Harvest Moon: Back to Nature was the first game to be released on a non-Nintendo device, debuting on the PlayStation in 1999. Harvest Moon 64 was carried over to this game, but their lives, family relationships, and personalities were modified.

The game was launched in two versions, allowing players to take on the role of either a man or a woman looking to their grandfather’s farm. In the main game, the player takes on the role of a young kid who grows up to inherit his grandfather’s property, which he must repair in three years. While the visuals are a little archaic, this thrilling new entry to the franchise is frequently referred to as “one of the finest” PlayStation games.

A Wonderful Life


Harvest Moon: A Wonderful Life was first published in 2004 for the Nintendo GameCube, although it was eventually ported to the PlayStation 2 and PlayStation 4. The game opens on the Forget-Me-Not-Valley coast, where the player must take over his father’s property and restore it to its former splendor.

Nurturing and caring for animals is a big part of the game. The game starts with a dog and a cow that produces milk for 40 days before mating. Players are eventually given ducks, goats, chickens, and other animals to care for while also cultivating crops to earn money and boost overall production. While the game’s soundtrack has been described as “monotonous,” the gameplay is very addicting and engaging, making it a great addition to the franchise.

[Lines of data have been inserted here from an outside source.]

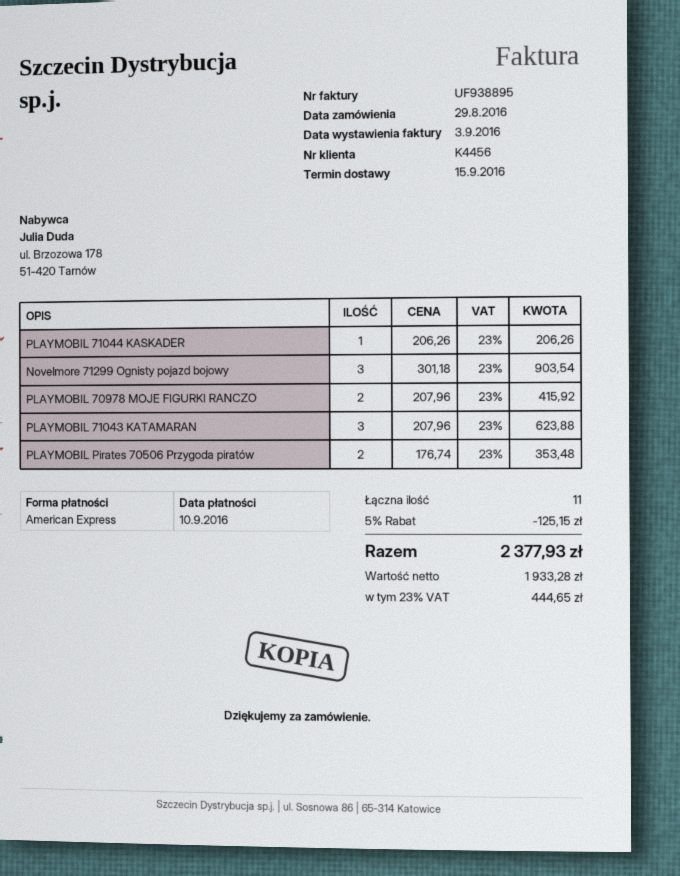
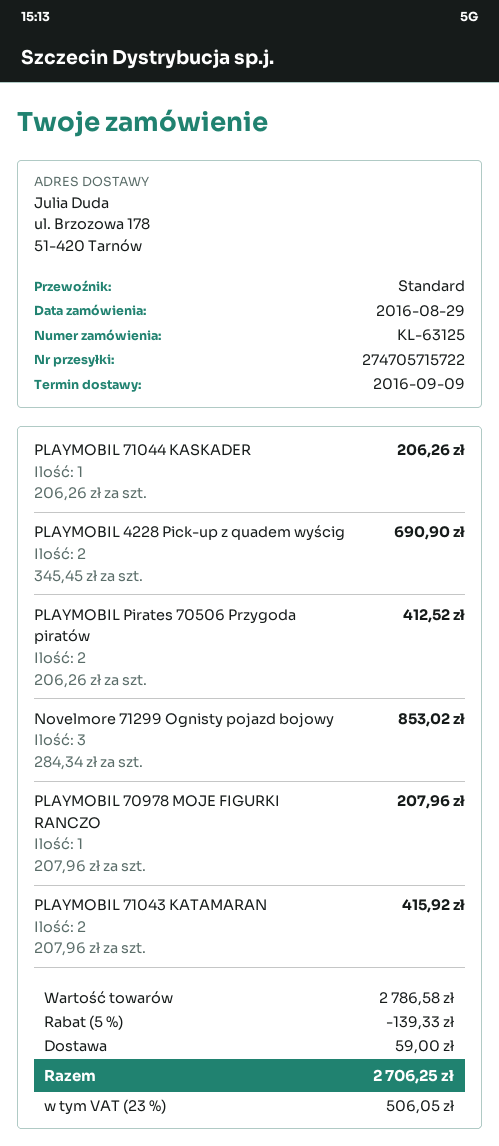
delivery date: 2016-09-15 -> 2016-09-09
Novelmore 71299 Ognisty pojazd bojowy: 3 x 301.18 = 903.54 -> 3 x 284.34 = 853.02
PLAYMOBIL 70978 MOJE FIGURKI RANCZO: 2 x 207.96 = 415.92 -> 1 x 207.96 = 207.96
PLAYMOBIL 71043 KATAMARAN: 3 x 207.96 = 623.88 -> 2 x 207.96 = 415.92
PLAYMOBIL Pirates 70506 Przygoda piratów: 2 x 176.74 = 353.48 -> 2 x 206.26 = 412.52
PLAYMOBIL 4228 Pick-up z quadem wyścig: none -> 2 x 345.45 = 690.90
discount: 5% = 125.15 -> 5% = 139.33
shipping: none -> 59.00
tax: 23% = 444.65 -> 23% = 506.05
total: 2377.93 -> 2706.25

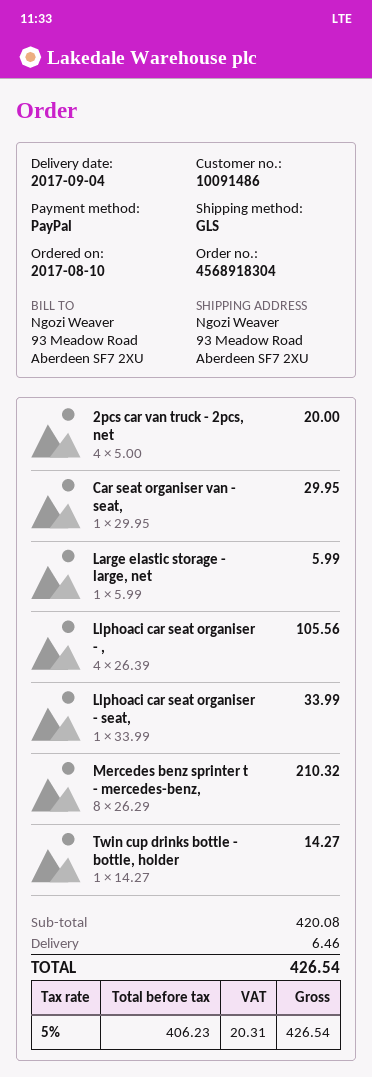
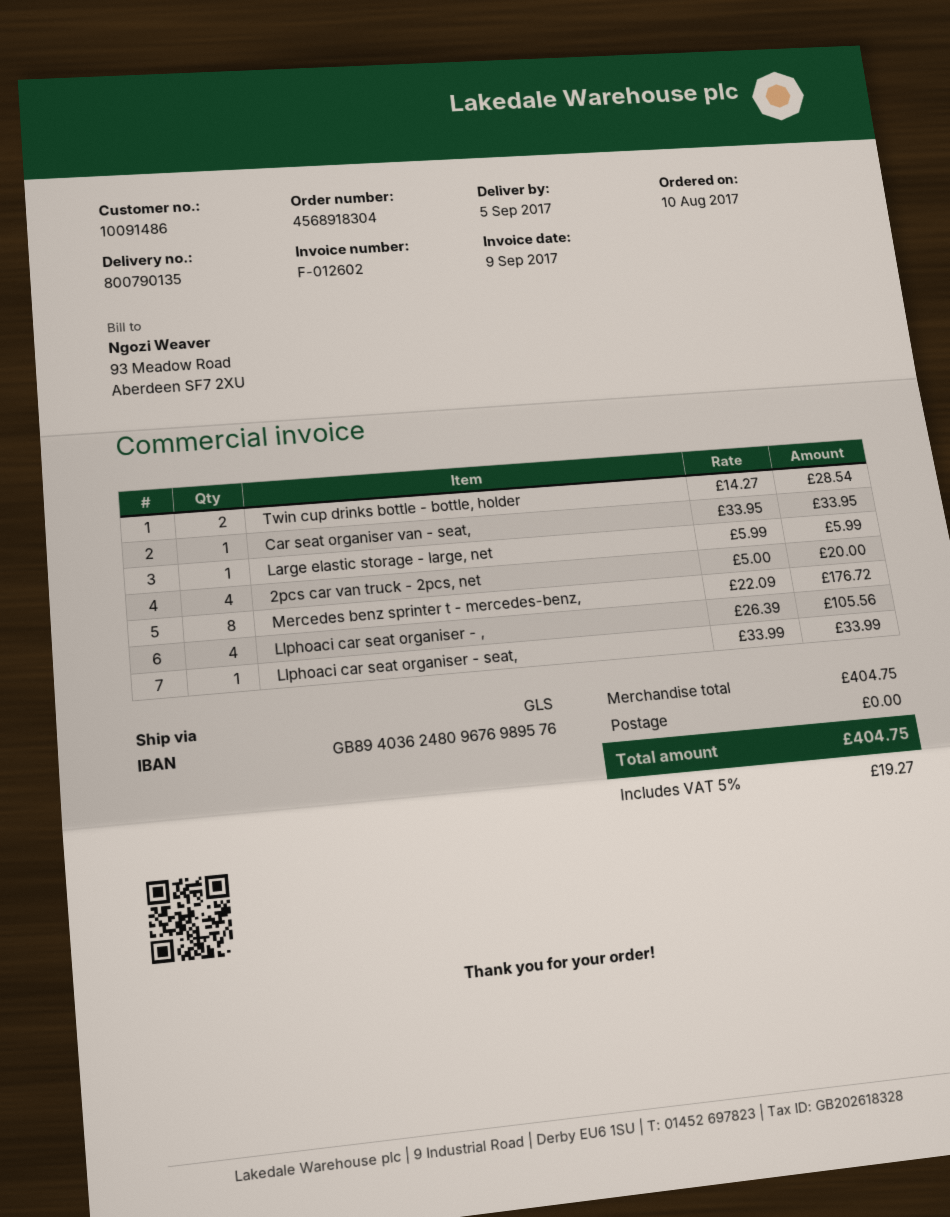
delivery date: 2017-09-04 -> 2017-09-05
Car seat organiser van - seat,: 1 x 29.95 = 29.95 -> 1 x 33.95 = 33.95
Mercedes benz sprinter t - mercedes-benz,: 8 x 26.29 = 210.32 -> 8 x 22.09 = 176.72
Twin cup drinks bottle - bottle, holder: 1 x 14.27 = 14.27 -> 2 x 14.27 = 28.54
subtotal: 420.08 -> 404.75
shipping: 6.46 -> 0.00
tax: 5% = 20.31 -> 5% = 19.27
total: 426.54 -> 404.75

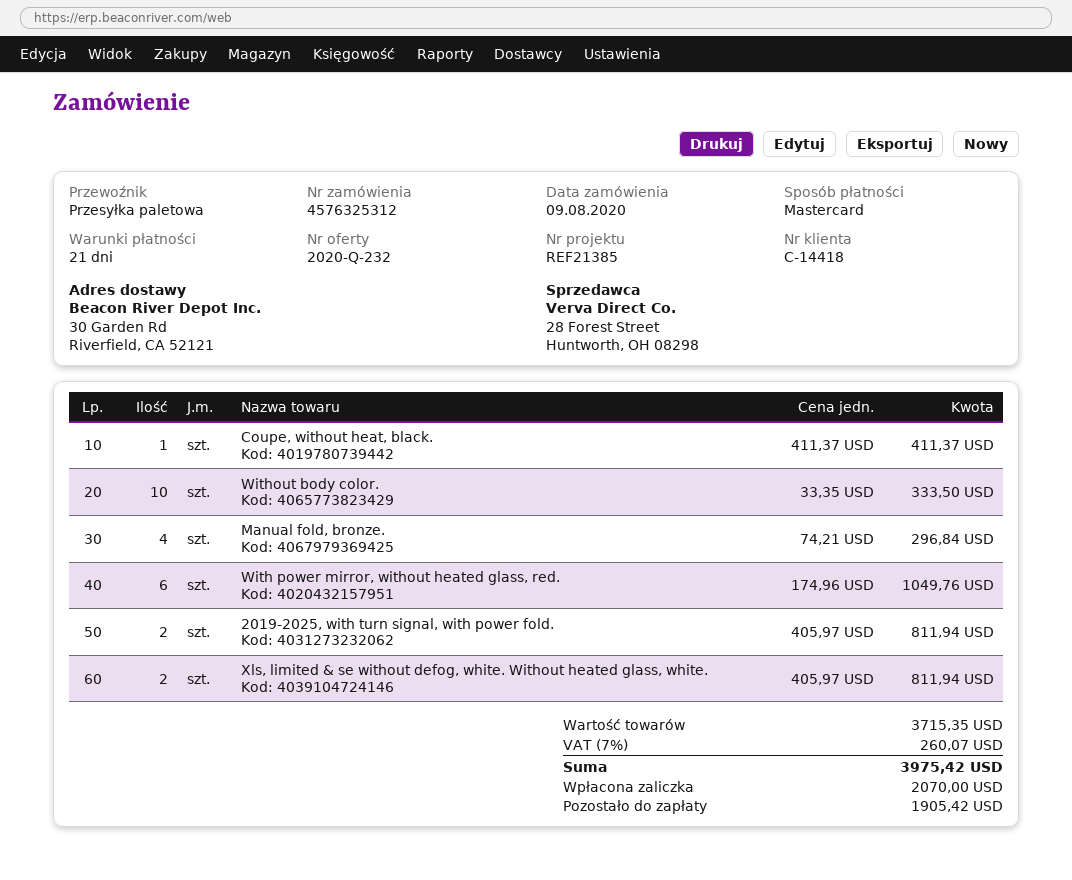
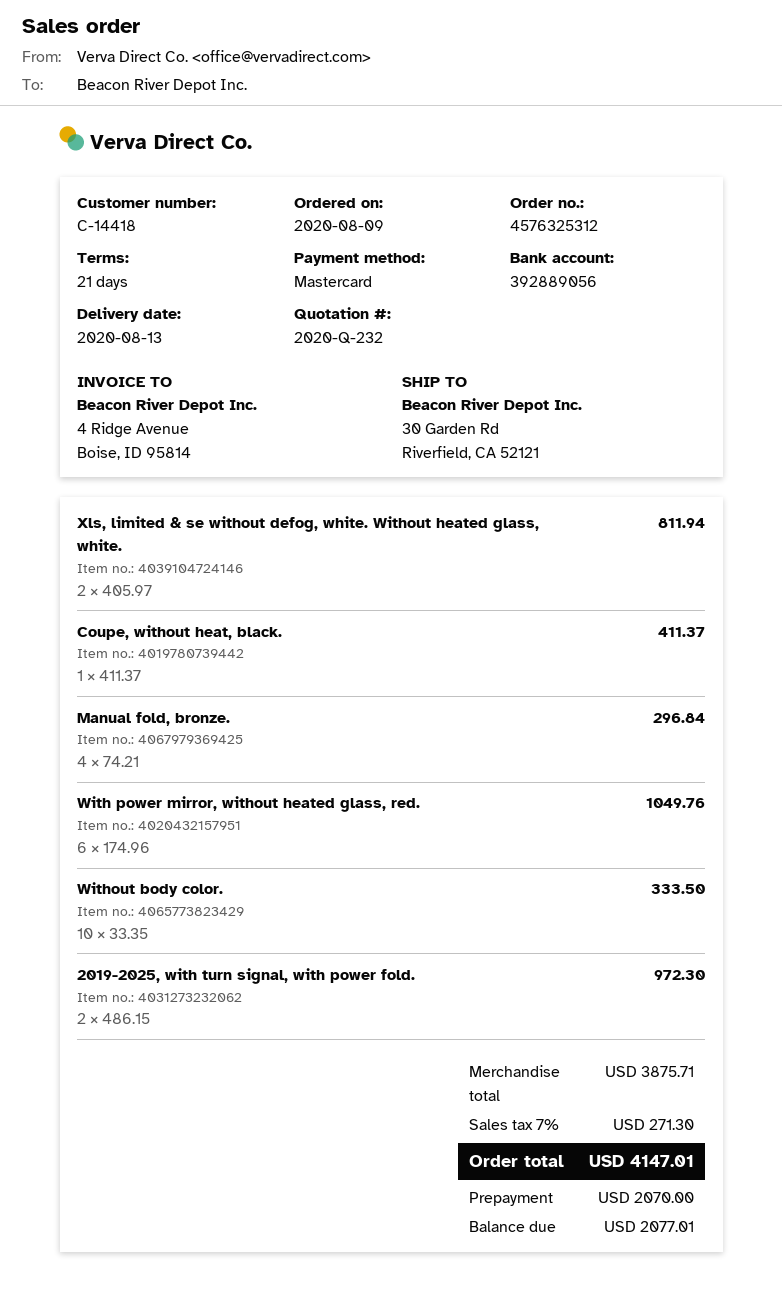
2019-2025, with turn signal, with power fold.: 2 x 405.97 = 811.94 -> 2 x 486.15 = 972.30
subtotal: 3715.35 -> 3875.71
tax: 7% = 260.07 -> 7% = 271.30
total: 3975.42 -> 4147.01
balance: 1905.42 -> 2077.01

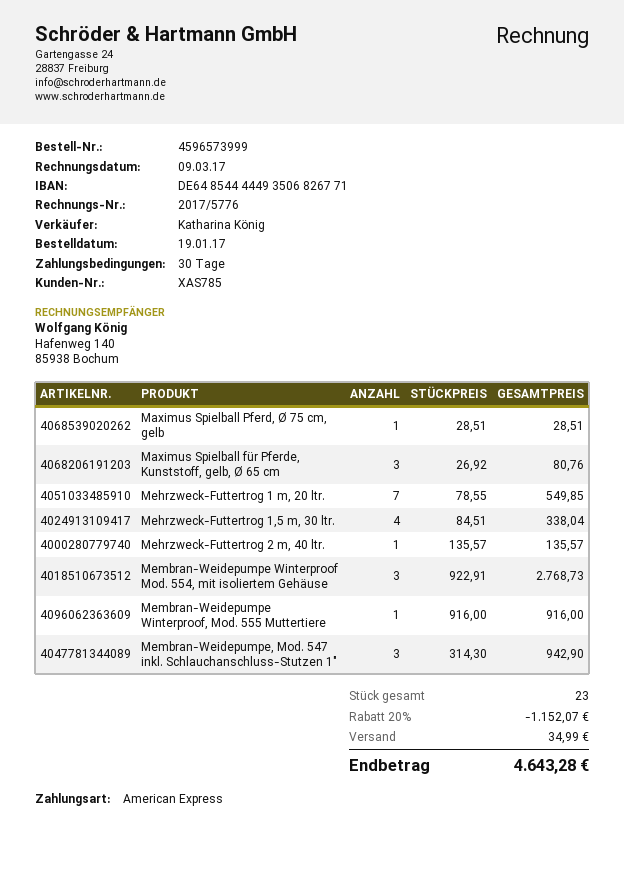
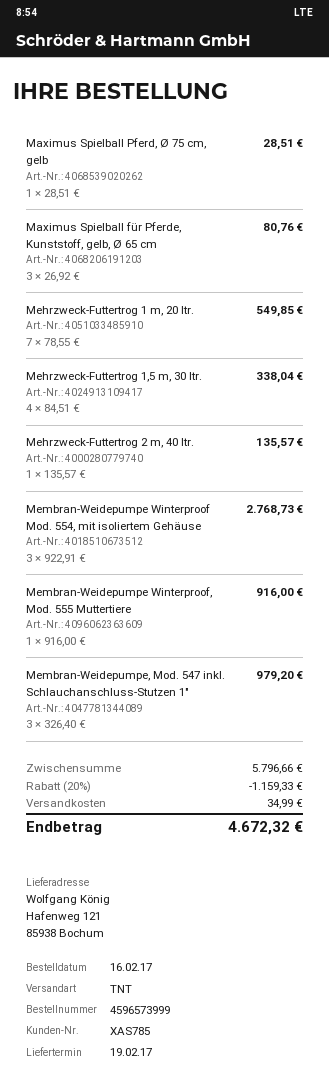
order date: 2017-01-19 -> 2017-02-16
Membran-Weidepumpe, Mod. 547 inkl. Schlauchanschluss-Stutzen 1": 3 x 314.30 = 942.90 -> 3 x 326.40 = 979.20
discount: 20% = 1152.07 -> 20% = 1159.33
total: 4643.28 -> 4672.32

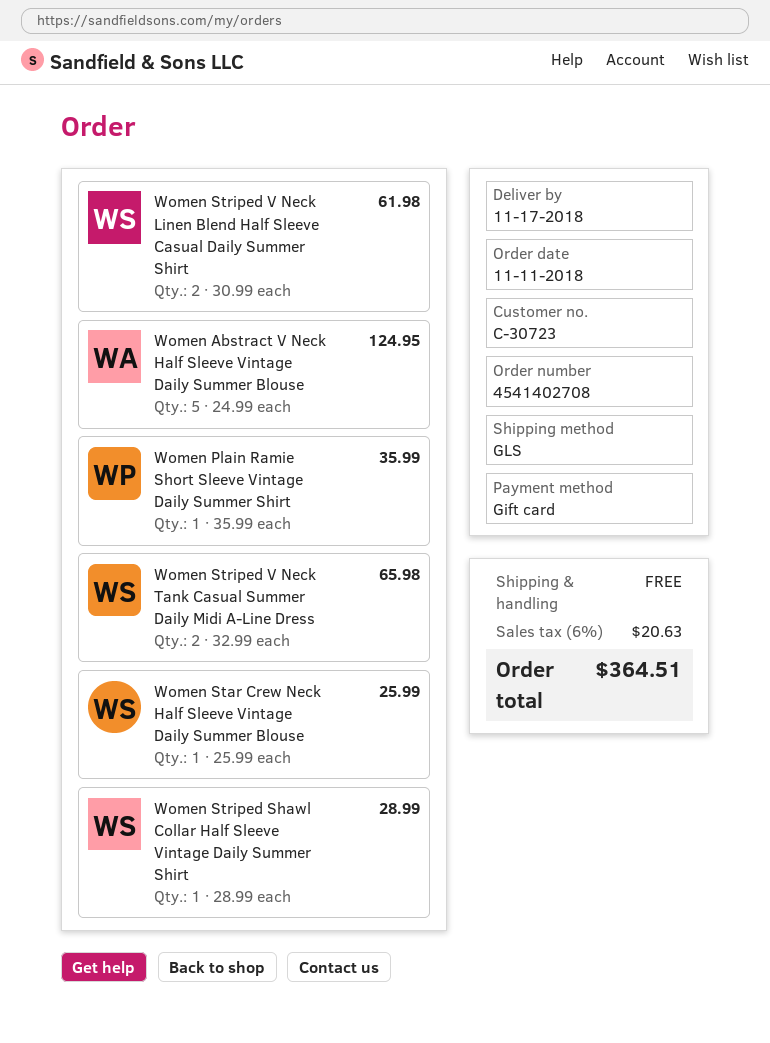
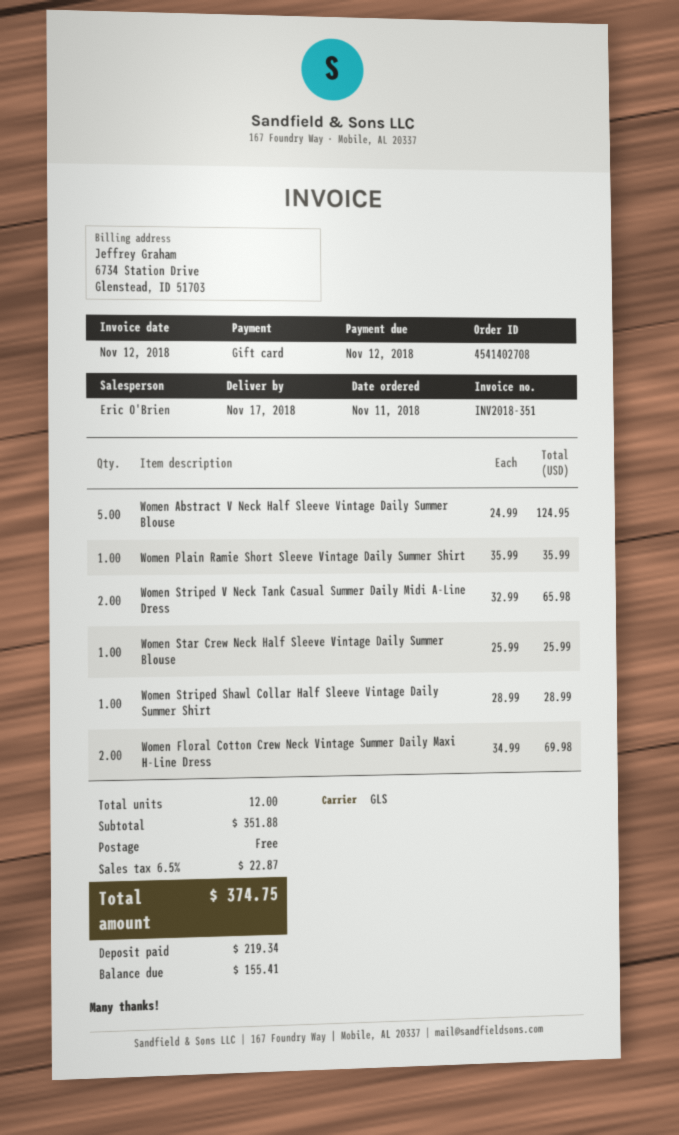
Women Striped V Neck Linen Blend Half Sleeve Casual Daily Summer Shirt: 2 x 30.99 = 61.98 -> none
Women Floral Cotton Crew Neck Vintage Summer Daily Maxi H-Line Dress: none -> 2 x 34.99 = 69.98
tax: 6% = 20.63 -> 6.5% = 22.87
total: 364.51 -> 374.75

More Friends of Mineral Town


Harvest Moon: Friends of Mineral Town was launched in 2003 for the Game Boy Advance and was recreated in 2020 for the Nintendo Switch. The game featured many gameplay concepts that would become series hallmarks as an early entry in the genre. Play is included in the game.

When the player reaches adulthood, he discovers that the old man has died, leaving his farm in shambles, but it has been bequeathed to him! The player is then tasked with restoring the farm’s output while interacting with the other villagers, marrying one, and fathering his own son. Friends of Mineral Town frequently appears at the top of lists such as this one because of its “deceptively engaging” gameplay that keeps players coming back for more!

Christian Allen Tandoc
Christian Allen Tandoc
Christian Allen Tandoc is a frantic writer, blogger, and ghostwriter. He quit his office job as an Applications Engineer for the love of writing. When he’s not working, he’s either playing with his PS4 or his 1-year old daughter.